Además de este punto, el interior del misterio que nos está contando la autora me parece demasiado endeble. Lo que ocurrirá se puede adivinar desde que sabemos cuáles son las intenciones del personaje, sabiendo también que el nombre “Fernanda Melchor” en un libro ya nos promete violencia, rencores, oscuridad y perversión de la psique humana. Mas, como dice Raymond Chandler, no es forzoso el que el final tenga que ser realmente sorpresivo, pues él diseñaba sus cuentos para que se leyeran, incluso si el final ya se conocía. Melchor no es ni una escritora de policiaco (whodunnit, por ejemplo) ni de terror natural (no es su intención acerarse a la obra de Thomas Harris o Brett Easton Ellis). Lo suyo, si hay que acercarlo a alguna denominación, se emparenta un poco al género Negro, a la oscuridad que parte de la violencia, del crimen, de aquello que bien podría perfilarse dentro de la nota roja.
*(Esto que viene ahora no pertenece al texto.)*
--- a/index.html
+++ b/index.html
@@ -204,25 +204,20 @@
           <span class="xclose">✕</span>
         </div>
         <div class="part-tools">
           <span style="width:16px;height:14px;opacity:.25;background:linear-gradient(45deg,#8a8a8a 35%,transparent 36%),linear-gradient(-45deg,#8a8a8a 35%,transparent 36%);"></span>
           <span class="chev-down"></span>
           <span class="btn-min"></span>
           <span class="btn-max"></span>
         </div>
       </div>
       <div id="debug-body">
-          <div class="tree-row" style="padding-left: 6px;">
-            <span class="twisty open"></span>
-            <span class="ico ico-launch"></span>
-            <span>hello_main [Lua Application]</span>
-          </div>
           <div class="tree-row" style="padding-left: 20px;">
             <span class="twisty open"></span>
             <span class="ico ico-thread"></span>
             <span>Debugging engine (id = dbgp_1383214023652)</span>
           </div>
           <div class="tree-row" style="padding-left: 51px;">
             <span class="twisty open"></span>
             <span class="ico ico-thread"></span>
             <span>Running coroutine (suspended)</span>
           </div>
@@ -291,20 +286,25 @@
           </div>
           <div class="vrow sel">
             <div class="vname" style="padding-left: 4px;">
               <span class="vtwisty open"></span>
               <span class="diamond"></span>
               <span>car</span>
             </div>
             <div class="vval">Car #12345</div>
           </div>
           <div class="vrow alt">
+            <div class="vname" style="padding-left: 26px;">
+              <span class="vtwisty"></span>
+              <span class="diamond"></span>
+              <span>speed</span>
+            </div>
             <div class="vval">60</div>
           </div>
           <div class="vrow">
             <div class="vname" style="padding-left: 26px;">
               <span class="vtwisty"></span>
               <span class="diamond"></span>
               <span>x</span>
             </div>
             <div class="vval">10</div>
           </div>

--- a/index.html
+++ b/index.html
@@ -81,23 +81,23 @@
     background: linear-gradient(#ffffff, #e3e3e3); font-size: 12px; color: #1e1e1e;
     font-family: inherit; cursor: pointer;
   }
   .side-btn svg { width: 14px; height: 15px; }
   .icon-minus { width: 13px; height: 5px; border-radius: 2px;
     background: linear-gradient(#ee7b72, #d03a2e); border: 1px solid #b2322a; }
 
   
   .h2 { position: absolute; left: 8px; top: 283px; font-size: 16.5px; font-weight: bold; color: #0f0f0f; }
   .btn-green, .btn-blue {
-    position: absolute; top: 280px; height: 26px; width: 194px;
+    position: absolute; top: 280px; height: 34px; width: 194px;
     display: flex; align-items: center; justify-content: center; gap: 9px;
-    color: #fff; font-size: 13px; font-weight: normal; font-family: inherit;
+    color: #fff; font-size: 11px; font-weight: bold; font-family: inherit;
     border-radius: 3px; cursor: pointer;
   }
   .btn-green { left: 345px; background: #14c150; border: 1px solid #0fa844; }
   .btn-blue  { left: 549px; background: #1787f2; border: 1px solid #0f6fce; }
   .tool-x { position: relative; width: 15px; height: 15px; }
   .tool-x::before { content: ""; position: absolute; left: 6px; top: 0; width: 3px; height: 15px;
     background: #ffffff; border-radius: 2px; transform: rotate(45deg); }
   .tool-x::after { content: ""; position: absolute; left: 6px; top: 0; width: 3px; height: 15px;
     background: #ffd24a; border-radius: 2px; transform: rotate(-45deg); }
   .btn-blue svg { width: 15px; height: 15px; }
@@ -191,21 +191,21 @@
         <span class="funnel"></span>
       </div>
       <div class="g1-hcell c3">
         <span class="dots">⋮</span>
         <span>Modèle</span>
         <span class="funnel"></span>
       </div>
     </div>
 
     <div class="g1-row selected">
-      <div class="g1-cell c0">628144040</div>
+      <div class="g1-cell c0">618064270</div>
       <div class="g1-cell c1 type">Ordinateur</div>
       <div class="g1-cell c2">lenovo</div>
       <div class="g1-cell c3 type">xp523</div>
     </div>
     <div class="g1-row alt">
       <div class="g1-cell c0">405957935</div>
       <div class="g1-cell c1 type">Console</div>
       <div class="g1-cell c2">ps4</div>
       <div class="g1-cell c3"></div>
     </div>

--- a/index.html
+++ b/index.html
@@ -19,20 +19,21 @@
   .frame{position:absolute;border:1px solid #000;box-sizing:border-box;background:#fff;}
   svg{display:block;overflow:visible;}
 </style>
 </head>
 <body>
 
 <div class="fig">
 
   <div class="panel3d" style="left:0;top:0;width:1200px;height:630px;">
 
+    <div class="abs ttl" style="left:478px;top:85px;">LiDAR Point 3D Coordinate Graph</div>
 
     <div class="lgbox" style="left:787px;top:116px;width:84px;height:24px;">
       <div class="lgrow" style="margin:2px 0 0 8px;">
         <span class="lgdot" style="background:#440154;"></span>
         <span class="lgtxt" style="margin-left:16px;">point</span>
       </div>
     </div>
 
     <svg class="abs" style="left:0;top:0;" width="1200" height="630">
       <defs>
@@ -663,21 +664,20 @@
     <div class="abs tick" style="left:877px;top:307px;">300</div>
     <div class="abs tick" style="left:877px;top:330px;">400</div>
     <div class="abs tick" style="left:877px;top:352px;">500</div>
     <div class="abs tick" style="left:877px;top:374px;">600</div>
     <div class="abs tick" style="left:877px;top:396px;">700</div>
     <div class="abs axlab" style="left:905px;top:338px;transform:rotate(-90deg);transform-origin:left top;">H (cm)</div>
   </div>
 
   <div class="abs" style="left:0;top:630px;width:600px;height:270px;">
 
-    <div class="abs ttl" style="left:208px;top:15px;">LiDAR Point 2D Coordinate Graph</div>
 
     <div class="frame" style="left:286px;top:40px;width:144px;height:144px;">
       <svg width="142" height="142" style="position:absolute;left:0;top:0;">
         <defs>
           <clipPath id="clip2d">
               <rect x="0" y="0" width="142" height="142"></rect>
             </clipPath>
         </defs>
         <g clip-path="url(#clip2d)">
Y, como muchos cineastas franceses del Noir clásico, Melchor se adentra en la oscuridad por medio de la luz, de la técnica y de la brillante atmósfera que se concibe a través de su prosa. Porque Melchor no puede escribir una novela sin recurrir a la alta prosa, aunque ésta consigne palabras populares, anacrónicas; aunque de lo que se hable sea de cómo un adolescente desea violar a su vecina, o cómo un joven sepultado por las relaciones incompletas decide seguir a su compañero en una espiral sin sentido.
Sin exagerar, hay momentos en Páradais que recuerdan a Proust, especialmente cuando la vorágine da vueltas sobre un asunto que se convierte en destino del personaje, con ese detalle hacia la memoria, hacia el anhelo de lo que podría, quizá, haber sido. Lo mismo ocurre con Joyce, a quien recuerda en el punto culminante, ya hacia el final de la novela, decidiendo colocar los hechos que deshacen el nudo en una concatenación de hechos que va más allá de una mera lista, llevando el final hacia un momento poético y desgarrador (en su misma aparente realidad anodina) donde Páradais se transmuta en la apertura hacia un abismo, uno que, por supuesto, también nos devuelve la mirada.